:: Stored items ::
--

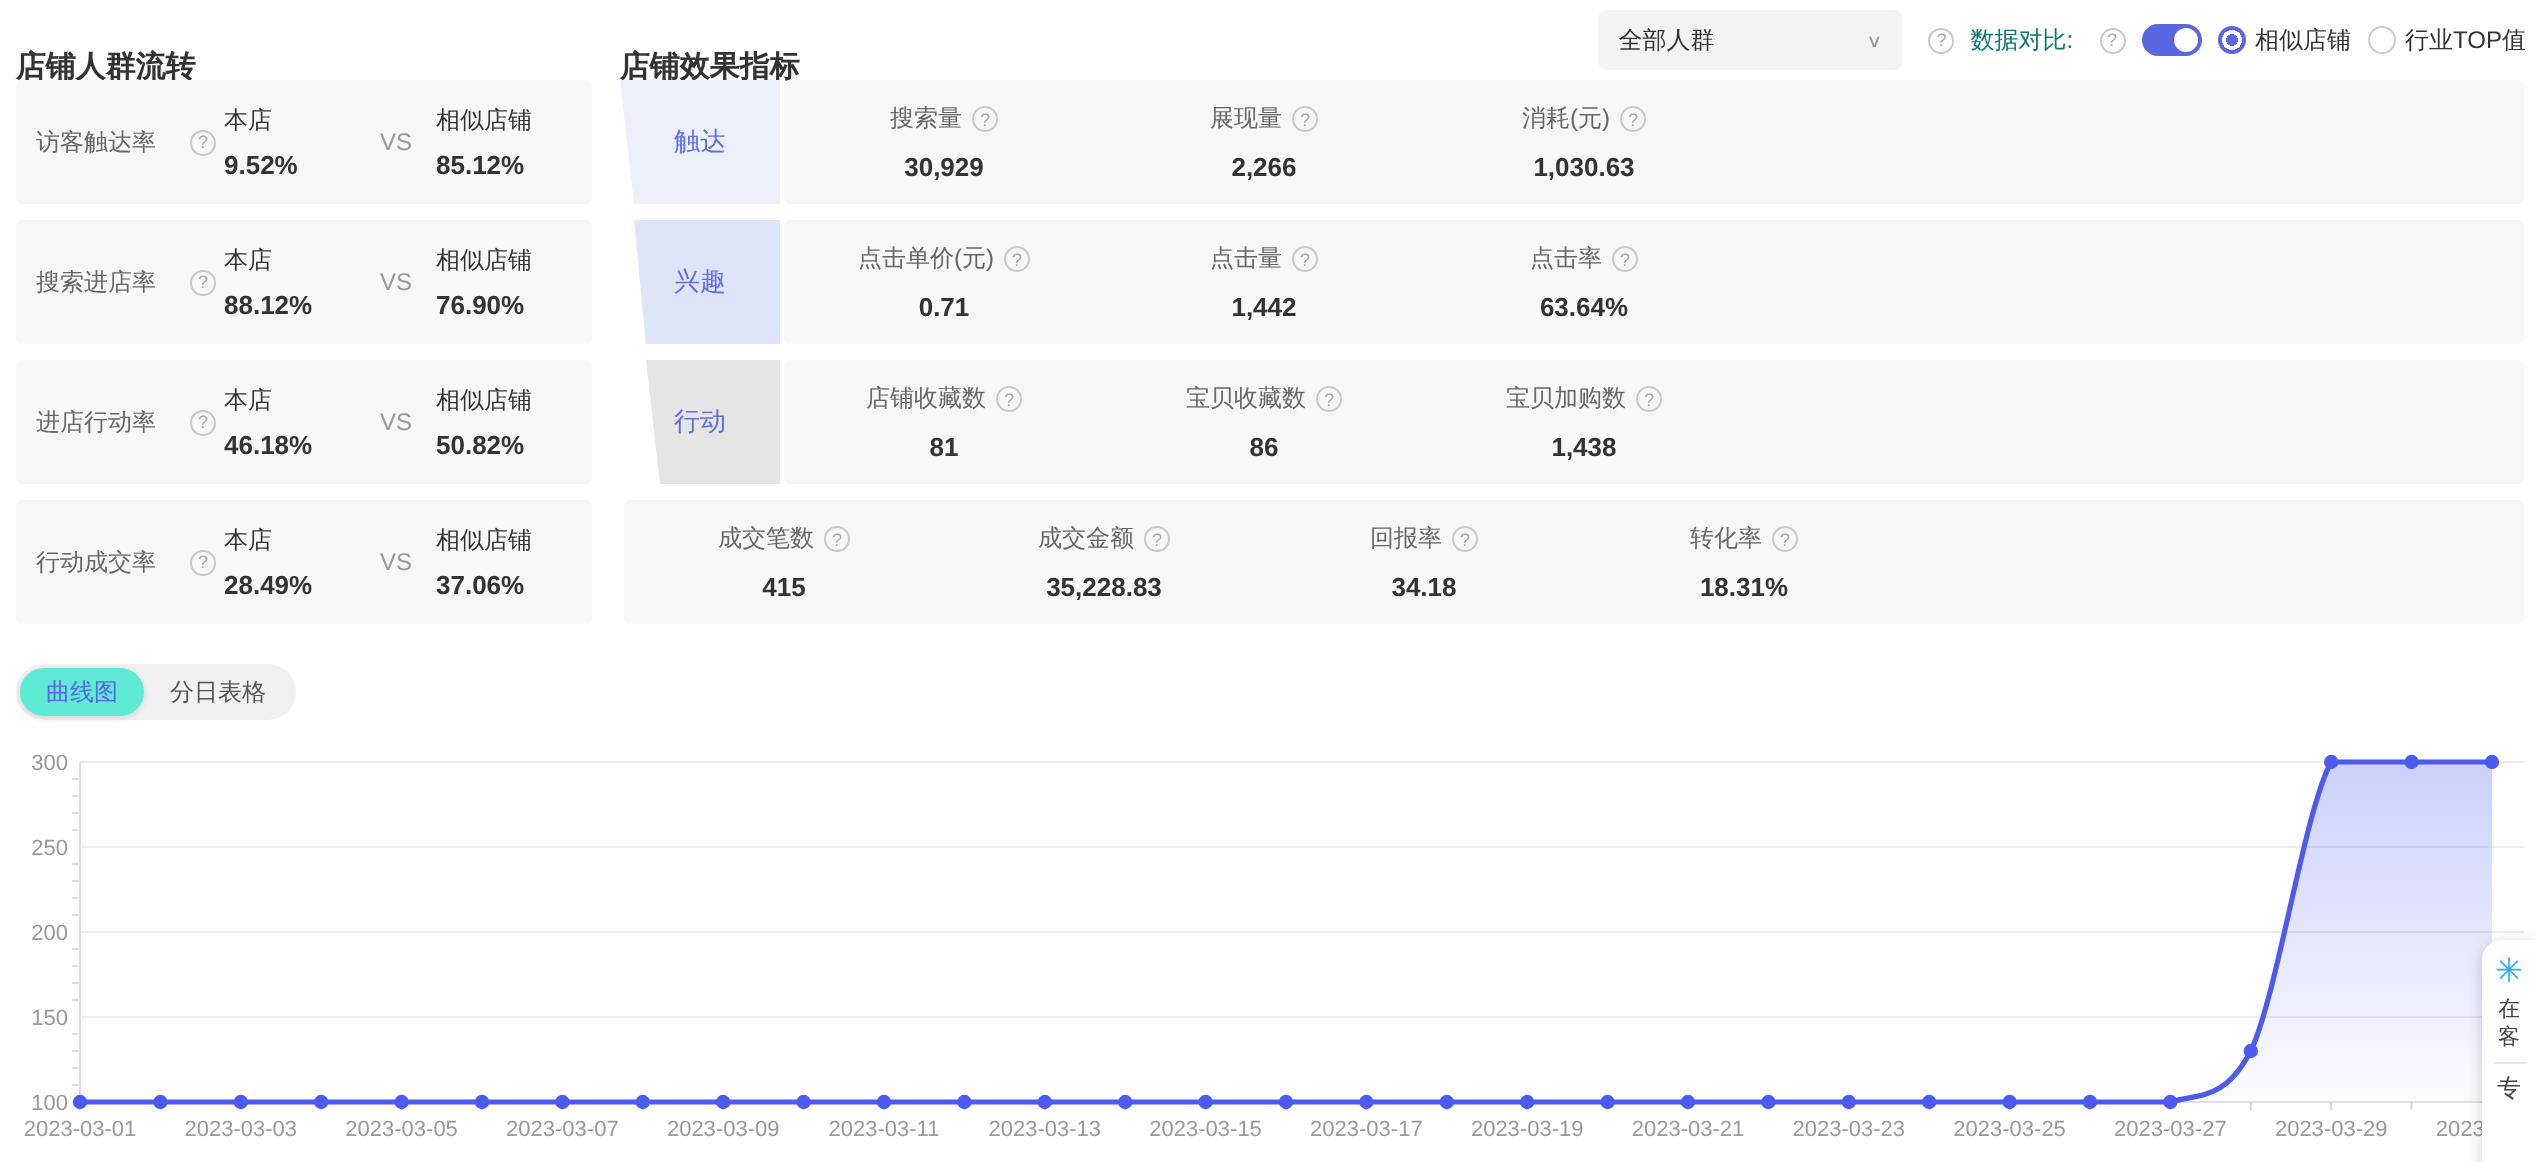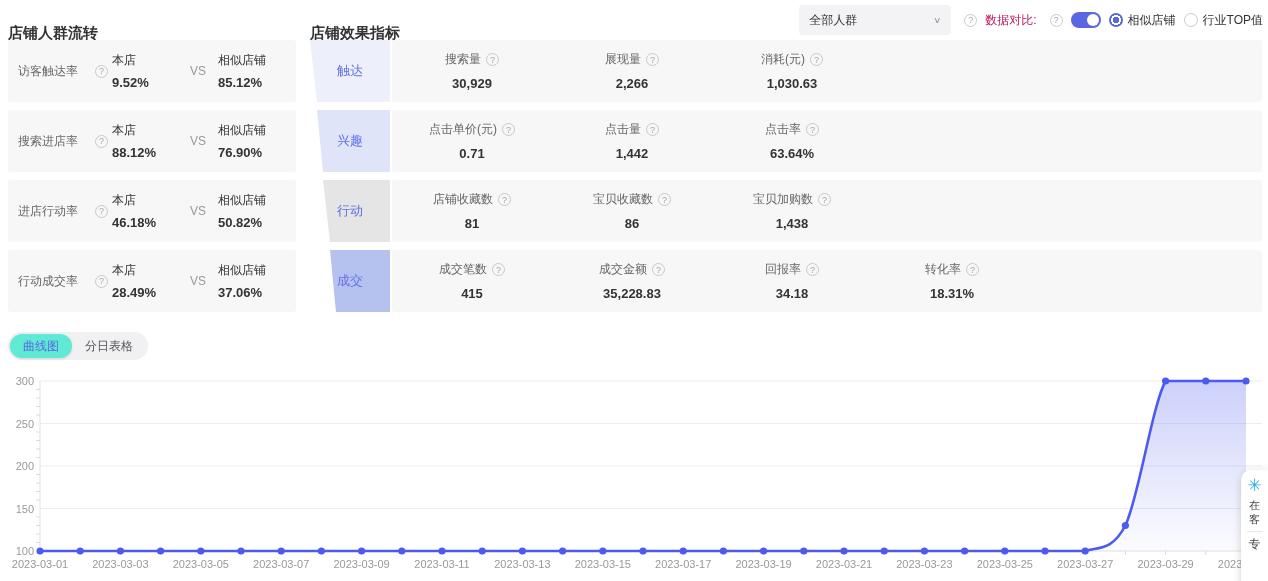--- a/index.html
+++ b/index.html
@@ -50,7 +50,7 @@
   .select { width:152px; height:30px; background:#f3f3f5; border-radius:4px;
     display:flex; align-items:center; padding:0 10px; font-size:12px; color:#333; cursor:pointer; }
   .select .chev { margin-left:auto; color:#999; font-size:11px; transform:scaleY(.8); }
-  .ctrl-label { font-size:12px; color:#be185d; }
+  .ctrl-label { font-size:12px; color:#0f766e; }
   .toggle { width:30px; height:16px; border-radius:9px; background:#5b66e3; position:relative; cursor:pointer; }
   .toggle .knob { position:absolute; top:2px; right:2px; width:12px; height:12px;
     border-radius:50%; background:#fff; }

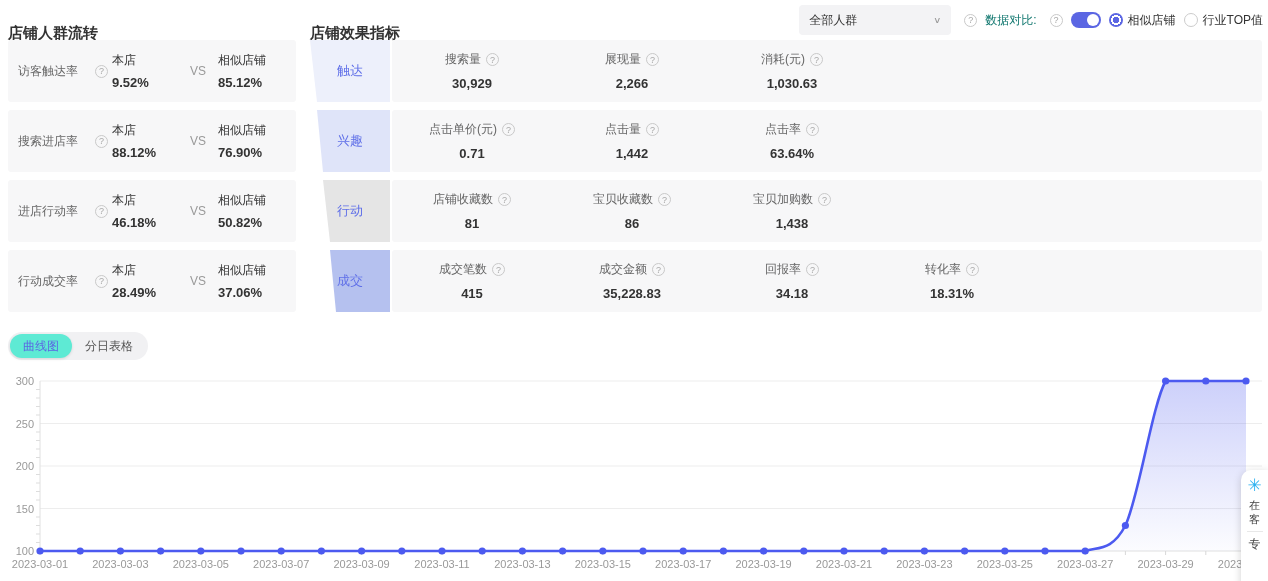--- a/index.html
+++ b/index.html
@@ -261,7 +261,6 @@
     </div>
 
     <div class="effect-row">
-      <div class="stage stage-3">成交</div>
       <div class="effect-content">
         <div class="metric-cell">
           <div class="metric-label">

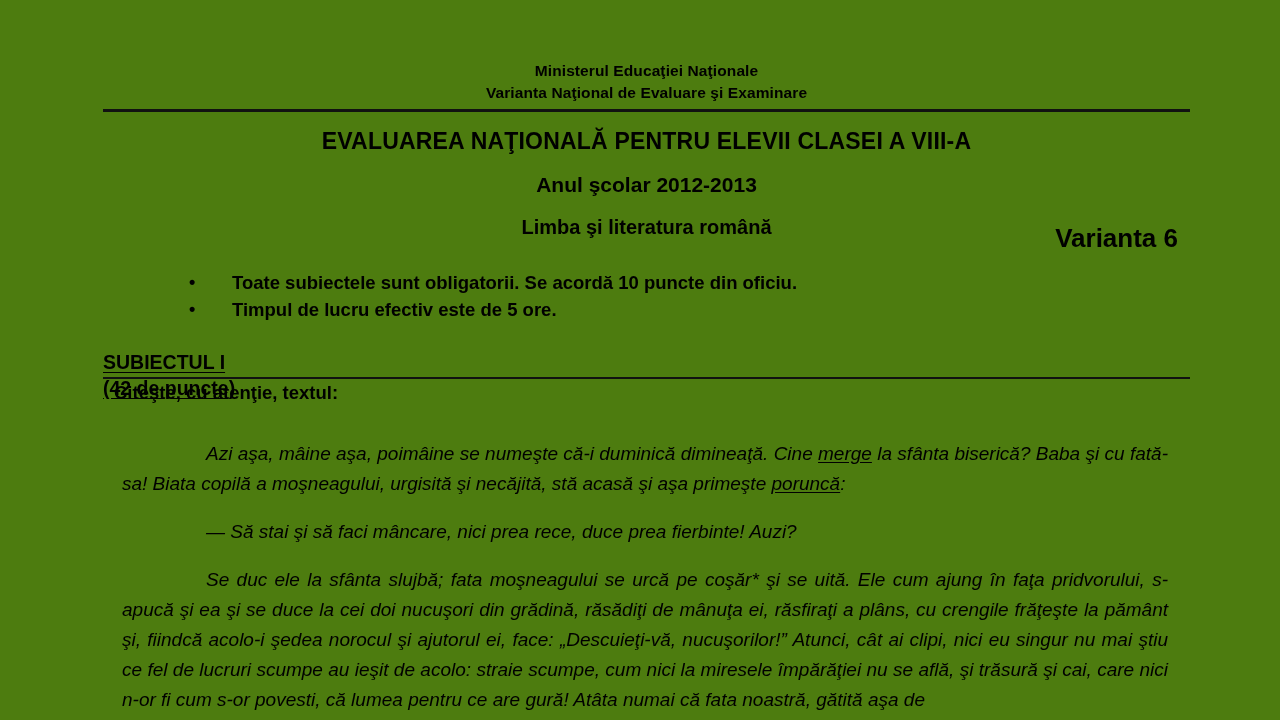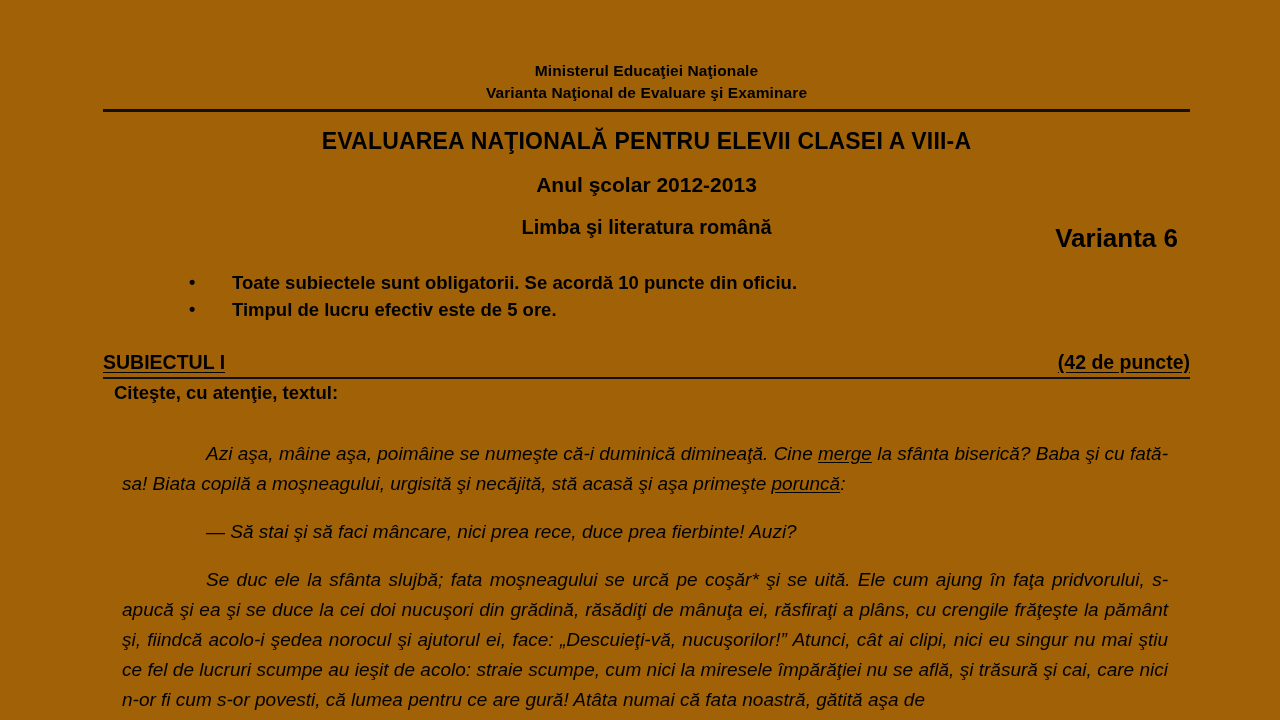--- a/index.html
+++ b/index.html
@@ -20,7 +20,7 @@
     position: relative;
     width: 1280px;
     height: 720px;
-    background: #a16207;
+    background: #4d7c0f;
   }
 
   

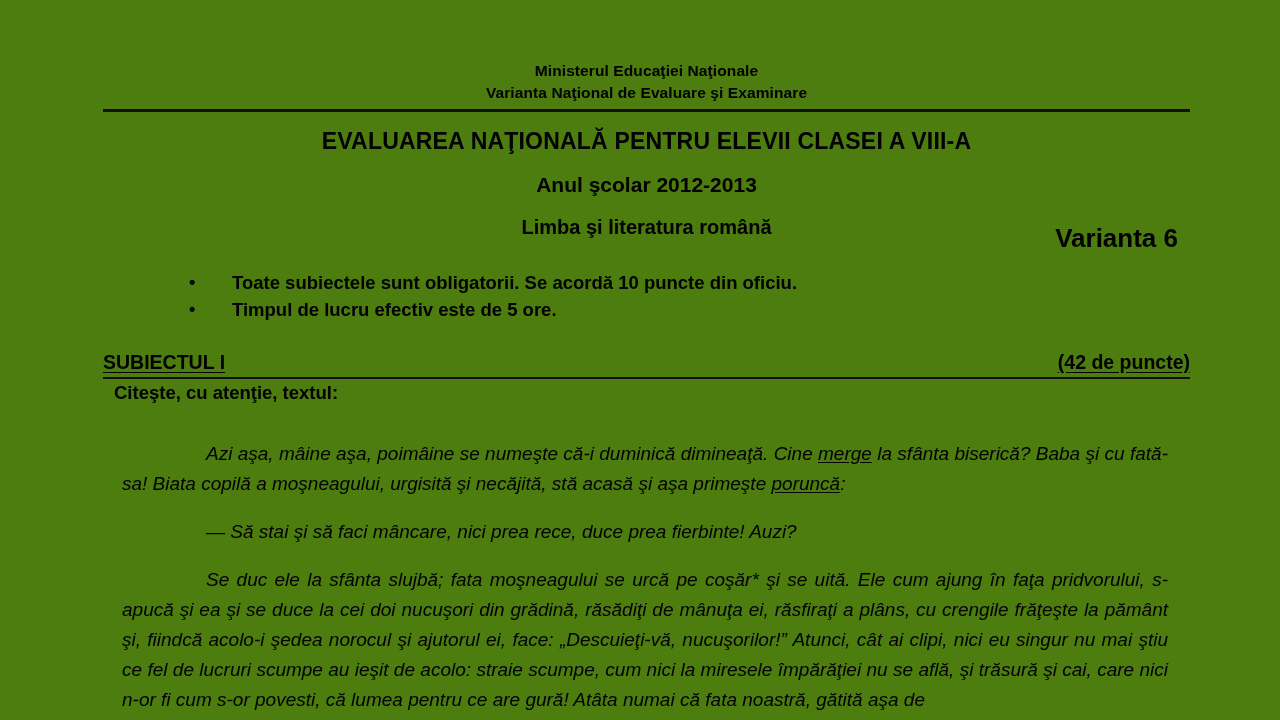--- a/index.html
+++ b/index.html
@@ -120,6 +120,7 @@
     font-size: 19.5px;
     font-weight: bold;
     line-height: 26px;
+    flex-direction: column;
   }
   .subject-head .label,
   .subject-head .points {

--

:: TASK GOAL ::
Every entry, word for word: repeat it, but skip the images.

:: THE COMPLETED TASK ::
--- a/index.html
+++ b/index.html
@@ -50,7 +50,7 @@
   .select { width:152px; height:30px; background:#f3f3f5; border-radius:4px;
     display:flex; align-items:center; padding:0 10px; font-size:12px; color:#333; cursor:pointer; }
   .select .chev { margin-left:auto; color:#999; font-size:11px; transform:scaleY(.8); }
-  .ctrl-label { font-size:12px; color:#be185d; }
+  .ctrl-label { font-size:12px; color:#0f766e; }
   .toggle { width:30px; height:16px; border-radius:9px; background:#5b66e3; position:relative; cursor:pointer; }
   .toggle .knob { position:absolute; top:2px; right:2px; width:12px; height:12px;
     border-radius:50%; background:#fff; }

--- a/index.html
+++ b/index.html
@@ -261,7 +261,6 @@
     </div>
 
     <div class="effect-row">
-      <div class="stage stage-3">成交</div>
       <div class="effect-content">
         <div class="metric-cell">
           <div class="metric-label">

--- a/index.html
+++ b/index.html
@@ -20,7 +20,7 @@
     position: relative;
     width: 1280px;
     height: 720px;
-    background: #a16207;
+    background: #4d7c0f;
   }
 
   

--- a/index.html
+++ b/index.html
@@ -120,6 +120,7 @@
     font-size: 19.5px;
     font-weight: bold;
     line-height: 26px;
+    flex-direction: column;
   }
   .subject-head .label,
   .subject-head .points {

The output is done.